Обсуждение: Unkillable Backend Processes

Поиск
Список
Период
Сортировка

Unkillable Backend Processes

От
"Thomas F. O'Connell"
Дата:
I've encountered an oddity on a postgres cluster that results in an
unresponsive postmaster and, frequently, unkillable backend
processes. I'm having a difficult time isolating the queries that are
related to this scenario because by the time the scenario occurs,
max_connections have been reached, and no superuser connections are
available. Because the query doesn't finish, I don't think it's
getting logged (since logging is only done at the query level on a
duration or error basis). In the current iteration, I can tell that
it's an INSERT that's causing the problem, and the INSERT is coming
from an Apache process on a machine on the same network. In recent
occurrences, though, I'm almost positive I've seen a SELECT.

But as troubled as I am by the cause, I'm similarly troubled by my
inability to treat the symptoms effectively.
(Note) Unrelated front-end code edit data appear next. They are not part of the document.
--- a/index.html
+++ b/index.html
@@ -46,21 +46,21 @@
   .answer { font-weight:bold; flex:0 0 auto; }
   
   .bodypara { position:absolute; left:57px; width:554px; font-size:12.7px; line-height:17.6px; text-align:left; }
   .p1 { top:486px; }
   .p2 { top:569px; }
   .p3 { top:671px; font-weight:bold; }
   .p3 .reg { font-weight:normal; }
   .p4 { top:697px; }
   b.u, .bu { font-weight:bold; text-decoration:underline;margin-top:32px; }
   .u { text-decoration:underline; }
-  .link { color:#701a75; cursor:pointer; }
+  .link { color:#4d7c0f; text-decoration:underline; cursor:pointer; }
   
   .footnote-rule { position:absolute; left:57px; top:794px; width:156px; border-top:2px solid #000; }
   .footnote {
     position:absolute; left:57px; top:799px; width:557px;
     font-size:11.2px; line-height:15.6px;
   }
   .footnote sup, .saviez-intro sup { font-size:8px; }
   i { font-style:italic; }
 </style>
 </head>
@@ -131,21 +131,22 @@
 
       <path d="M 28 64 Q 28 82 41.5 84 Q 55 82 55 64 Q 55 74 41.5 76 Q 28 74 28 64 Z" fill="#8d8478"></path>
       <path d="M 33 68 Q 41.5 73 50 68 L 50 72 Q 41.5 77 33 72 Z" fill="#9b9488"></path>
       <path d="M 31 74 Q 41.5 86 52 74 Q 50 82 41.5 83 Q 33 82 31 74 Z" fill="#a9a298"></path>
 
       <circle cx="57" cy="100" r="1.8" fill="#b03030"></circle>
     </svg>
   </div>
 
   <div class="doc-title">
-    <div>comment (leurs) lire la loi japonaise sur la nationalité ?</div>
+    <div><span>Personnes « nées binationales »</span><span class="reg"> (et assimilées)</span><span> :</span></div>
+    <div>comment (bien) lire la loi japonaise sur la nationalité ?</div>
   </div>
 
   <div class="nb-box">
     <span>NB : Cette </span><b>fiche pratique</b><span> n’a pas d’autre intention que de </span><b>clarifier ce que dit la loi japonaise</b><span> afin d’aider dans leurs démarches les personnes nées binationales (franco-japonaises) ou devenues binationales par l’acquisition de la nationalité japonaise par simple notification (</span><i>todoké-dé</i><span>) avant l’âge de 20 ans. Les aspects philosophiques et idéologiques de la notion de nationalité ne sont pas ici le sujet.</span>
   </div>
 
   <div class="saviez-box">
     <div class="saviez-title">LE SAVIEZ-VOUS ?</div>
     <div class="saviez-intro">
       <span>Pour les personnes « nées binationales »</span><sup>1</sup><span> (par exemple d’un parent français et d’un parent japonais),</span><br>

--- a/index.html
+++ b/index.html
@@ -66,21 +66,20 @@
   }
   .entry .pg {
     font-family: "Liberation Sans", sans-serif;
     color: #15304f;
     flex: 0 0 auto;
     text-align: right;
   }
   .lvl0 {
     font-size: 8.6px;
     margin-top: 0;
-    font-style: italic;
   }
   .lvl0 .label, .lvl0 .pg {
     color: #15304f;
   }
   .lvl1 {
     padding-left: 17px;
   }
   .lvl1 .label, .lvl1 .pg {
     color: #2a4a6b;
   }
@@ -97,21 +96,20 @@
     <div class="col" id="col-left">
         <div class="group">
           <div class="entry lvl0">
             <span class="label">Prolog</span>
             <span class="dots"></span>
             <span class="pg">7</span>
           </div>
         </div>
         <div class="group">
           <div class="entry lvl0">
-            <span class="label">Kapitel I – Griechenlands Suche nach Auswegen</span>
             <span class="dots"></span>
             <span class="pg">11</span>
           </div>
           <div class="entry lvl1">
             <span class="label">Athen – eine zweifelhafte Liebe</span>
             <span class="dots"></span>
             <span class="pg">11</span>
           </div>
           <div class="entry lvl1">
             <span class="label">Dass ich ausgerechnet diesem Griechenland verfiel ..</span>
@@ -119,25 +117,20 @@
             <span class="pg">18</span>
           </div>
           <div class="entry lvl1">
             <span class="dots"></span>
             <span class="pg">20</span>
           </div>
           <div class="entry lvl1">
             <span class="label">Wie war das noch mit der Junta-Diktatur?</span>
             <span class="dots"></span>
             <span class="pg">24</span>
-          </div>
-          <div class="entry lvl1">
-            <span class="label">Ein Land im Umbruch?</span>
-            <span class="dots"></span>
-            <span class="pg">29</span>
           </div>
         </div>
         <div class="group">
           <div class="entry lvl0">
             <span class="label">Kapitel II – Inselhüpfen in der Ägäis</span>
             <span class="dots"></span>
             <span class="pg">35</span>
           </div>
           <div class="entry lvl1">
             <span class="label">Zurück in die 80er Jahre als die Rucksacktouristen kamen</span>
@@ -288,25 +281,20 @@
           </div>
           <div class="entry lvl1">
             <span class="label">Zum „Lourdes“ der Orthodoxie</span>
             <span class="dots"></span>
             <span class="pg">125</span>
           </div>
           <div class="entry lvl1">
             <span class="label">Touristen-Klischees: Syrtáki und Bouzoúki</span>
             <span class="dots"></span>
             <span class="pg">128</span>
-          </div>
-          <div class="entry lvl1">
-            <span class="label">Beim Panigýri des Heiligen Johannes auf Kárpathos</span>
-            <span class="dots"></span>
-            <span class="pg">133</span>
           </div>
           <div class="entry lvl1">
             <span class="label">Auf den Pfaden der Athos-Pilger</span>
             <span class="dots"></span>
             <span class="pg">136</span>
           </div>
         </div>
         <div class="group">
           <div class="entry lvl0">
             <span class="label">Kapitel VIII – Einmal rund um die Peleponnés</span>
When this occurs, I have
tried shutting down the pgpools and postmaster (using pg_ctl).
Unfortunately, pgpool frequently hangs during the shutdown attempt.
When I kill these off individually using kill and then shut down the
postmaster with pg_ctl immediate mode, I will occasionally find a
backend process that cannot be killed, even with a KILL (-9) signal.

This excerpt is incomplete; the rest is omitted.